TRY IT: Repeat the data that follows, word for word, without the images.

╭──

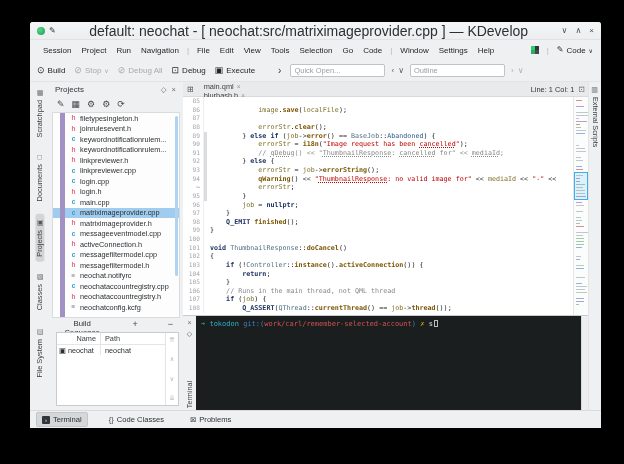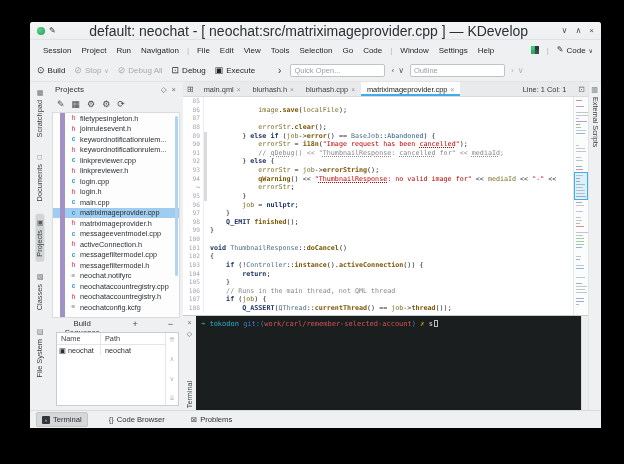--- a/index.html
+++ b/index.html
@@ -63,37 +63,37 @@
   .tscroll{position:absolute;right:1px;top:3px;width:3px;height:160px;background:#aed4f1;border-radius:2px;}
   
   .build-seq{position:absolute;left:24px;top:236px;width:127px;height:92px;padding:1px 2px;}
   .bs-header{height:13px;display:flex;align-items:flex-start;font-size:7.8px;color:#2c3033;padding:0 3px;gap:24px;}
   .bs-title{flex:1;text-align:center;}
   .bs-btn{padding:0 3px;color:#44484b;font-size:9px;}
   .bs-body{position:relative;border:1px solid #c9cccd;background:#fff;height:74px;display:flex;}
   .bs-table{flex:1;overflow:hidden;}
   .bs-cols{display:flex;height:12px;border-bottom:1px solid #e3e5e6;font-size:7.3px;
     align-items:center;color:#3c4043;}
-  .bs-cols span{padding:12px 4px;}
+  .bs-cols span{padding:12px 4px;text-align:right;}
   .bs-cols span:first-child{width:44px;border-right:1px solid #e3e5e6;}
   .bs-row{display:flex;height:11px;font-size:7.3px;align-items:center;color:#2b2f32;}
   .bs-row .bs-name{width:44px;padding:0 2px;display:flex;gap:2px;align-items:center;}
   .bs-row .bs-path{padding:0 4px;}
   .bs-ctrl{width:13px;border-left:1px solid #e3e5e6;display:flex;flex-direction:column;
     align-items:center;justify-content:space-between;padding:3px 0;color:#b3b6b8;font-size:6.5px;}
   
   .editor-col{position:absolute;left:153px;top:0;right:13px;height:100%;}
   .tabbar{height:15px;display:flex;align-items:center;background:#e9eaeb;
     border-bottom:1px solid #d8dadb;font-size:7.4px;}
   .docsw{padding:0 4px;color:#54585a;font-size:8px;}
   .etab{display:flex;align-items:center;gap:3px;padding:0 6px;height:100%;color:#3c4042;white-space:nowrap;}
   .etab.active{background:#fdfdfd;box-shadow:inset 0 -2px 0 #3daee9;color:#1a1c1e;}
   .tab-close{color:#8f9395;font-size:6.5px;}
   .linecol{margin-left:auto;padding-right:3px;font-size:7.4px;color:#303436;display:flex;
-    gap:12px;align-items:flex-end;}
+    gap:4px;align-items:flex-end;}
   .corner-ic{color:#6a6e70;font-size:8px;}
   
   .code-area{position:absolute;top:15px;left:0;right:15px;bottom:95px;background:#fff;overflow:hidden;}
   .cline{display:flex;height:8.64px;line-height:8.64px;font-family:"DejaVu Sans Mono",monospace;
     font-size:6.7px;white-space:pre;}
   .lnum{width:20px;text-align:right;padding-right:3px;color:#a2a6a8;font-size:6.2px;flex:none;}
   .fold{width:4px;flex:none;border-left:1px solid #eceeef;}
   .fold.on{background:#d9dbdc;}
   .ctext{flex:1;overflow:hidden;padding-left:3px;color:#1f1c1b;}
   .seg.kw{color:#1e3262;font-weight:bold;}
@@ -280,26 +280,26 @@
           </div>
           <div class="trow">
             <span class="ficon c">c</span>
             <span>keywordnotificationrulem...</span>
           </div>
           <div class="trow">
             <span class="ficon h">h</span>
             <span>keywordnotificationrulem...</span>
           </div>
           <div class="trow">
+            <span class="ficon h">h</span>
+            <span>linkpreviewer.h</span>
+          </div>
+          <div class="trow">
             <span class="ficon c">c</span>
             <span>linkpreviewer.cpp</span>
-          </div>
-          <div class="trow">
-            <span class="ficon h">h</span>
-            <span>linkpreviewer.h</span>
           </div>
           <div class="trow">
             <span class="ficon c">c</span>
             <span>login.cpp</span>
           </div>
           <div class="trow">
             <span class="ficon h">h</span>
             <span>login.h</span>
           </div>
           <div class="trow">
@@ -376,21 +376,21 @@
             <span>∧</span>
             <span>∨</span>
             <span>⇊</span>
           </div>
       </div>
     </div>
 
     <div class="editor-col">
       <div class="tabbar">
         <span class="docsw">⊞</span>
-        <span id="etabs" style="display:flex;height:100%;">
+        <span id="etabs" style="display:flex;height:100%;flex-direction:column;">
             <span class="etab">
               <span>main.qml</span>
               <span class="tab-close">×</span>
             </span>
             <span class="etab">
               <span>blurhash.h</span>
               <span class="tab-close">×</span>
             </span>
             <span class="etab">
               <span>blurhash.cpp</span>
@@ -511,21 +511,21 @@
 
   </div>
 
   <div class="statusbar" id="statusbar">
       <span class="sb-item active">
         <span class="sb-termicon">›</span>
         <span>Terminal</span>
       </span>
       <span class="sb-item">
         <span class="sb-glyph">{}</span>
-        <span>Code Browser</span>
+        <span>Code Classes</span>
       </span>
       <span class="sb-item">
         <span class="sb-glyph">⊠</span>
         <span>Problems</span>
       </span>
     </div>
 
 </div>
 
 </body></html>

╰──

PROBLEM SOLUTION:
--- a/index.html
+++ b/index.html
@@ -63,37 +63,37 @@
   .tscroll{position:absolute;right:1px;top:3px;width:3px;height:160px;background:#aed4f1;border-radius:2px;}
   
   .build-seq{position:absolute;left:24px;top:236px;width:127px;height:92px;padding:1px 2px;}
   .bs-header{height:13px;display:flex;align-items:flex-start;font-size:7.8px;color:#2c3033;padding:0 3px;gap:24px;}
   .bs-title{flex:1;text-align:center;}
   .bs-btn{padding:0 3px;color:#44484b;font-size:9px;}
   .bs-body{position:relative;border:1px solid #c9cccd;background:#fff;height:74px;display:flex;}
   .bs-table{flex:1;overflow:hidden;}
   .bs-cols{display:flex;height:12px;border-bottom:1px solid #e3e5e6;font-size:7.3px;
     align-items:center;color:#3c4043;}
-  .bs-cols span{padding:12px 4px;}
+  .bs-cols span{padding:12px 4px;text-align:right;}
   .bs-cols span:first-child{width:44px;border-right:1px solid #e3e5e6;}
   .bs-row{display:flex;height:11px;font-size:7.3px;align-items:center;color:#2b2f32;}
   .bs-row .bs-name{width:44px;padding:0 2px;display:flex;gap:2px;align-items:center;}
   .bs-row .bs-path{padding:0 4px;}
   .bs-ctrl{width:13px;border-left:1px solid #e3e5e6;display:flex;flex-direction:column;
     align-items:center;justify-content:space-between;padding:3px 0;color:#b3b6b8;font-size:6.5px;}
   
   .editor-col{position:absolute;left:153px;top:0;right:13px;height:100%;}
   .tabbar{height:15px;display:flex;align-items:center;background:#e9eaeb;
     border-bottom:1px solid #d8dadb;font-size:7.4px;}
   .docsw{padding:0 4px;color:#54585a;font-size:8px;}
   .etab{display:flex;align-items:center;gap:3px;padding:0 6px;height:100%;color:#3c4042;white-space:nowrap;}
   .etab.active{background:#fdfdfd;box-shadow:inset 0 -2px 0 #3daee9;color:#1a1c1e;}
   .tab-close{color:#8f9395;font-size:6.5px;}
   .linecol{margin-left:auto;padding-right:3px;font-size:7.4px;color:#303436;display:flex;
-    gap:12px;align-items:flex-end;}
+    gap:4px;align-items:flex-end;}
   .corner-ic{color:#6a6e70;font-size:8px;}
   
   .code-area{position:absolute;top:15px;left:0;right:15px;bottom:95px;background:#fff;overflow:hidden;}
   .cline{display:flex;height:8.64px;line-height:8.64px;font-family:"DejaVu Sans Mono",monospace;
     font-size:6.7px;white-space:pre;}
   .lnum{width:20px;text-align:right;padding-right:3px;color:#a2a6a8;font-size:6.2px;flex:none;}
   .fold{width:4px;flex:none;border-left:1px solid #eceeef;}
   .fold.on{background:#d9dbdc;}
   .ctext{flex:1;overflow:hidden;padding-left:3px;color:#1f1c1b;}
   .seg.kw{color:#1e3262;font-weight:bold;}
@@ -280,26 +280,26 @@
           </div>
           <div class="trow">
             <span class="ficon c">c</span>
             <span>keywordnotificationrulem...</span>
           </div>
           <div class="trow">
             <span class="ficon h">h</span>
             <span>keywordnotificationrulem...</span>
           </div>
           <div class="trow">
+            <span class="ficon h">h</span>
+            <span>linkpreviewer.h</span>
+          </div>
+          <div class="trow">
             <span class="ficon c">c</span>
             <span>linkpreviewer.cpp</span>
-          </div>
-          <div class="trow">
-            <span class="ficon h">h</span>
-            <span>linkpreviewer.h</span>
           </div>
           <div class="trow">
             <span class="ficon c">c</span>
             <span>login.cpp</span>
           </div>
           <div class="trow">
             <span class="ficon h">h</span>
             <span>login.h</span>
           </div>
           <div class="trow">
@@ -376,21 +376,21 @@
             <span>∧</span>
             <span>∨</span>
             <span>⇊</span>
           </div>
       </div>
     </div>
 
     <div class="editor-col">
       <div class="tabbar">
         <span class="docsw">⊞</span>
-        <span id="etabs" style="display:flex;height:100%;">
+        <span id="etabs" style="display:flex;height:100%;flex-direction:column;">
             <span class="etab">
               <span>main.qml</span>
               <span class="tab-close">×</span>
             </span>
             <span class="etab">
               <span>blurhash.h</span>
               <span class="tab-close">×</span>
             </span>
             <span class="etab">
               <span>blurhash.cpp</span>
@@ -511,21 +511,21 @@
 
   </div>
 
   <div class="statusbar" id="statusbar">
       <span class="sb-item active">
         <span class="sb-termicon">›</span>
         <span>Terminal</span>
       </span>
       <span class="sb-item">
         <span class="sb-glyph">{}</span>
-        <span>Code Browser</span>
+        <span>Code Classes</span>
       </span>
       <span class="sb-item">
         <span class="sb-glyph">⊠</span>
         <span>Problems</span>
       </span>
     </div>
 
 </div>
 
 </body></html>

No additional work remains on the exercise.